Toddler Toys – Blocks
Both of my sons love building but I can’t, in good conscience, allow my almost 2 year old to play with tiny Legos unsupervised. Luckily, there are blocks that are much larger and better suited to younger toddler’s needs. Their large shape makes it easy for little hands to manipulate, and my older child loves how large his creations turn out. The bristle blocks are fun because they allow for a different building and sensory experience. I personally love feeling the bristles in my hand. And I’ve seen my kids play around with the texture as well.
Educational Toddler Toys
Both my sons loved buttons from the moment they could press them. So they absolutely love playing with these educational toys. My older one learned counting, letters, and letter associations with his Leap Frog computer. Now his brother is following suit. It’s rather fun watching a toddler sitting at his computer with a super serious face, pressing buttons and then trying to mimic the sounds.
This is a great way to use a toy that mimics technology but has much less visual stimulation. All of the things on the screen remind me of the snake game from the mobile phones 20 years ago. Just some black shapes on a grey screen.
Lovevery Subscription Box
On top of all these fun toys, we also subscribed to the Lovevery Subscription Box. And it has entertained our children during the not so fun quarantine months. And the best part about this subscription box is that all the toys are meant to boost child development.
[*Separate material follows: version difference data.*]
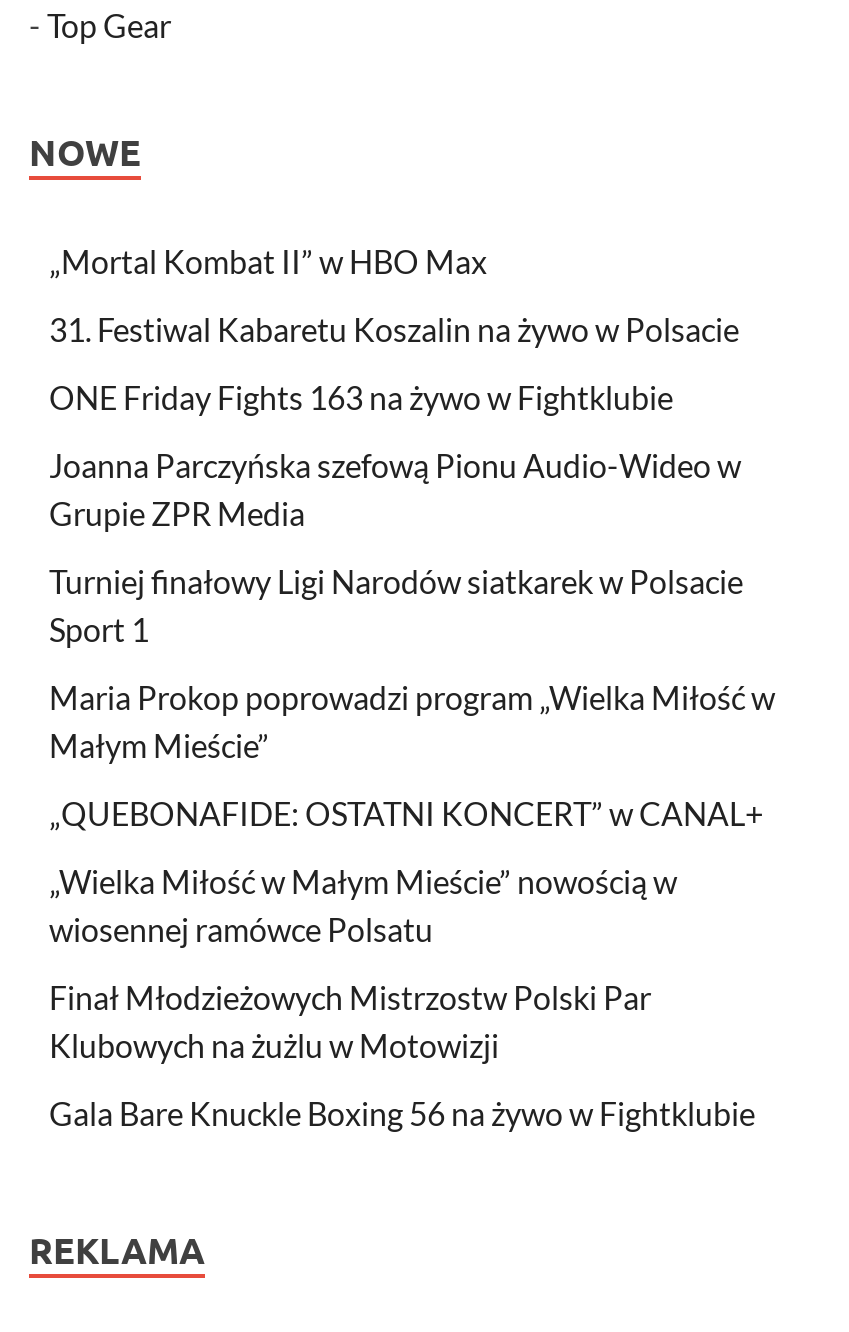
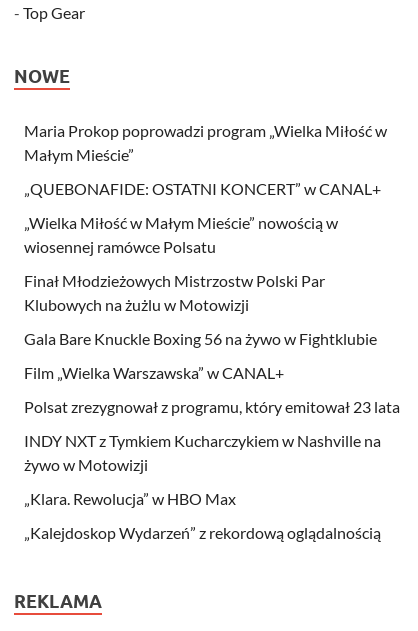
- „Mortal Kombat II” w HBO Max
- 31. Festiwal Kabaretu Koszalin na żywo w Polsacie
- ONE Friday Fights 163 na żywo w Fightklubie
- Joanna Parczyńska szefową Pionu Audio-Wideo w
- Grupie ZPR Media
- Turniej finałowy Ligi Narodów siatkarek w Polsacie
- Sport 1

moved up: Maria Prokop poprowadzi program „Wielka Miłość w | Małym Mieście” | „QUEBONAFIDE: OSTATNI KONCERT” w CANAL+ | „Wielka Miłość w Małym Mieście” nowością w | wiosennej ramówce Polsatu | Finał Młodzieżowych Mistrzostw Polski Par | Klubowych na żużlu w Motowizji | Gala Bare Knuckle Boxing 56 na żywo w Fightklubie

+ Film „Wielka Warszawska” w CANAL+
+ Polsat zrezygnował z programu, który emitował 23 lata
+ INDY NXT z Tymkiem Kucharczykiem w Nashville na
+ żywo w Motowizji
+ „Klara. Rewolucja” w HBO Max
+ „Kalejdoskop Wydarzeń” z rekordową oglądalnością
So not only are my kids having fun, but they’re learning as well.
If you haven’t heard of Lovevery, they are a company run by Jessica and Rod that specializes in educational toys for children from birth up to age 3. They are an environmentally friendly business that partners with academics, researchers and practitioners to bring together an experience that enhances your child’s development.
This is a quote from the website, as to how Rod and Jessica describe Lovevery:
“Jessica and Rod created Lovevery, a company that offers products and information which help create developmental experiences in the lives of new babies and families. Lovevery helps parents feel confident that they are giving their little ones just what they want and need every step of the way. “
While this has been a challenging time for all of us, there have definitely been bright moments. Due to the fact that we still have to keep up with work and household chores, our kids had to learn to be a bit more independent. And it’s beautiful. Watching your kids play side by side (and on rare occasions together) is a marvelous parenting moment. It makes you proud and sad all at the same time. They’re growing up and you get to witness it. Just amazing!
So if you have to resort to more toys or screen time during this difficult time of quarantine, it’s OK. It’s a stressful time for all. Just remember that your kids learning independence skills is very important for their development. And you are not a bad parent for not being able to do it all or feeling like you’re crumbling under all this pressure. Childcare is a lot of work and is very time consuming. You can’t do your other work (well or efficiently) while caring for small children and so it’s perfectly fine for them to play by themselves or be entertained by a screen.
If you’re looking for some more toddler toys, check my post “My Top 10 Toys of Summer for Toddlers” for indoor and outdoor toys to help keep things fun.
May you all stay healthy and safe. And may your children be happy and entertained!